Django query for many-to-many subset containment

2020-07-06 09:13发布

问题:

Is there a way to query for subset or superset containment with many-to-many fields?

Suppose each Person has a list of birds they want to see, and each Aviary houses a list of birds. How can I make a query to find, for a given Person instance, which Aviaries have every bird on the person's list?
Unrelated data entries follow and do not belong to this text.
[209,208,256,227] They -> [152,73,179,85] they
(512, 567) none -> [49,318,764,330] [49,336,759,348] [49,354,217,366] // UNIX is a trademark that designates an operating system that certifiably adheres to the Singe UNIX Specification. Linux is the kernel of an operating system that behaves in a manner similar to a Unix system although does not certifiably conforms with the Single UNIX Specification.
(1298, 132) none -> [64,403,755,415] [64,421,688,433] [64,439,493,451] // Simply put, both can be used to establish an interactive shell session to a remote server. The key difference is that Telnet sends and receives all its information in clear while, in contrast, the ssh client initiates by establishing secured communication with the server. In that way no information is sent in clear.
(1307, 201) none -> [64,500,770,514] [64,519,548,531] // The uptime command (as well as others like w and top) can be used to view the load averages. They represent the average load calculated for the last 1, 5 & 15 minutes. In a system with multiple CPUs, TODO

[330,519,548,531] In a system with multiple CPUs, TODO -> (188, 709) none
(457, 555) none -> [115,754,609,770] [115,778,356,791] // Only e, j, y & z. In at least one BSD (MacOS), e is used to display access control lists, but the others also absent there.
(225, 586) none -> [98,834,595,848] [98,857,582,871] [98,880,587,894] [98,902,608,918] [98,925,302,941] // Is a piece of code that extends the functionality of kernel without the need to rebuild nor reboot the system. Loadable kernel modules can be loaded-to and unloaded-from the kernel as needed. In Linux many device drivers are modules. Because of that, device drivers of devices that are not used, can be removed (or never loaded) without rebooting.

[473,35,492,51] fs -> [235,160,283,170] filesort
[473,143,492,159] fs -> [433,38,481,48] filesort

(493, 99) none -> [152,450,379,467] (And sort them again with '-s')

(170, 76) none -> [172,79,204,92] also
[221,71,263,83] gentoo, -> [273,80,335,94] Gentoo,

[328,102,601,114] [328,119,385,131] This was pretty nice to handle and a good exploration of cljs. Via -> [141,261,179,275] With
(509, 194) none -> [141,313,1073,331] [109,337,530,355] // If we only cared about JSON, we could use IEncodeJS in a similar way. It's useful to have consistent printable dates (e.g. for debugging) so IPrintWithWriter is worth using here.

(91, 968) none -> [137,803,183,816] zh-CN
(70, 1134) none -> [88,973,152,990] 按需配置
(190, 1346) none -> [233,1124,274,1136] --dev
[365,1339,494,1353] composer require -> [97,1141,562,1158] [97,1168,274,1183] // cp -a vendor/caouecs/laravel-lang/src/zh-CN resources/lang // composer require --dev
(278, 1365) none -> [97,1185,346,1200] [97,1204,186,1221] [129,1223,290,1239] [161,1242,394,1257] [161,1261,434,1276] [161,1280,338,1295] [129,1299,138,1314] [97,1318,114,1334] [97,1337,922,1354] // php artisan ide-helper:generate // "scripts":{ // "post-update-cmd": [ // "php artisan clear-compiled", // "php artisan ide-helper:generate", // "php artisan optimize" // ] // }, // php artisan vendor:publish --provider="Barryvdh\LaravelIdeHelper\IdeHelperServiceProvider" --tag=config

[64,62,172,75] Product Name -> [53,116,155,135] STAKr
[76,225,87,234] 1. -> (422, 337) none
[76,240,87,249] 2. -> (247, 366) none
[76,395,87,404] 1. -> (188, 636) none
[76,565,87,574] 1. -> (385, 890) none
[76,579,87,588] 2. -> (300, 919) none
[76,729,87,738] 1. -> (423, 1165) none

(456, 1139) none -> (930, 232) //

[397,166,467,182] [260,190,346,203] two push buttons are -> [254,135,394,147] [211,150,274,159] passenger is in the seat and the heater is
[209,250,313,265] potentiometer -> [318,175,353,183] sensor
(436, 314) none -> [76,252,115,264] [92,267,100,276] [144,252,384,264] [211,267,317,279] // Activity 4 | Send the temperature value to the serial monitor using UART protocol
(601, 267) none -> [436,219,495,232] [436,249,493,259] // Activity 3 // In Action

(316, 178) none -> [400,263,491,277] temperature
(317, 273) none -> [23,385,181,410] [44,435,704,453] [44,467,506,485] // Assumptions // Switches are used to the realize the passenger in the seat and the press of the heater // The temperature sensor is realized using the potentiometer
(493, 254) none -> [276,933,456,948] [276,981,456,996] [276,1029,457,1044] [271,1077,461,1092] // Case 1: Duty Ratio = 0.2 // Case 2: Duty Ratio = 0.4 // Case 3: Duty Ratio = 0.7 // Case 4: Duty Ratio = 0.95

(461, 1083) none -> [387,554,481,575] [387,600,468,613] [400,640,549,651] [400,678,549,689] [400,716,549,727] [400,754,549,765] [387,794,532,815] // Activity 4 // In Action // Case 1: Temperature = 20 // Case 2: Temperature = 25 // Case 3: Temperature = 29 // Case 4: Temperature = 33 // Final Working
And similarly, for a given Person instance, how do I find which Aviaries have only birds on the person's list (but not necessarily all of them).

Here are my Django 1.5 models:

class Bird(models.Model):
    name = models.CharField(max_length=255, unique=True)

class Aviary(models.Model):
    name = models.CharField(max_length=255, unique=True)
    birds = models.ManyToManyField(Bird)

class Person(models.Model):
    name = models.CharField(max_length=255, unique=True)
    birds_to_see = models.ManyToManyField(Bird)

I know how I would find the aviaries that have at least one of a person's birds, but I don't see how I would adapt that here. (See, for instance: django queryset for many-to-many field)

If there is a query that does what I want, I am also interested to know if/why it's preferable to doing this more "manually." For example, I could loop over aviaries, extract each aviary's bird list, and see if the person's birds_to_see is a subset or superset of the aviary's bird list:

def find_aviaries(self):
    person_birds = set(self.birds_to_see.all())
    found_aviaries = []
    for aviary in Aviary.objects.all():
        aviary_birds = set(aviary.birds.all())
        if person_birds.issubset(aviary_birds):
            found_aviaries.append(aviary)            
    return found_aviaries

Any help is appreciated!

回答1:

A nice solution exists for Django >= 2.0. It is possible to annotate Aviaries by the number of matching Birds and to filter Aviaries that match at least one Bird or a required number.

from django.db.models import Count

    ...
    person_birds = set(self.birds_to_see.all())
    aviaries = (
        Aviary.objects
        .annotate(bird_match_count=Count('birds', filter=Q(birds__in=person_birds)))
        .filter(bird_match_count__gt=0)
    )

It is then trivial to filter a new queryset by bird_match_count=len(person_birds) or to filter the original queryset in Python or to sort it by bird_match_count.

Django < 2.0 would require to reference the intermediary model AviaryBirds and will be more verbose.


Verified by reading the SQL:

>>> print(aviaries.query)
SELECT aviary.id, aviary.name,
  COUNT(CASE WHEN  aviary_birds.bird_id IN (1,..)  THEN aviary_birds.bird_id ELSE NULL END)
    AS bird_match_count
FROM aviary LEFT OUTER JOIN aviary_birds ON (aviary.id = aviary_birds.aviary_id)
GROUP BY aviary.id, aviary.name
HAVING
  COUNT(CASE WHEN (aviary_birds.bird_id IN (1,..)) THEN aviary_birds.bird_id ELSE NULL END)
     > 0


回答2:

Using a Postgres Subquery Array construct, you can annotate on the ids, and then filter accordingly:

birds = Aviary.birds.through.objects.filter(
    aviary=OuterRef('pk')
).values('bird')
aviaries = Aviary.objects.annotate(
    bird_ids=SubqueryArray(birds)
).filter(bird_ids__contains=target_bird_ids)

You can also use __contained_by to go the other way (or __overlap if you just want any match).

All you need then is a suitable SubqueryArray class:

class SubqueryArray(django.db.models.expressions.Subquery):
    template = 'ARRAY(%(subquery)s)'
    output_field = ArrayField(base_field=models.CharField())

You may need to adjust the output field on that, depending upon what your PK field is.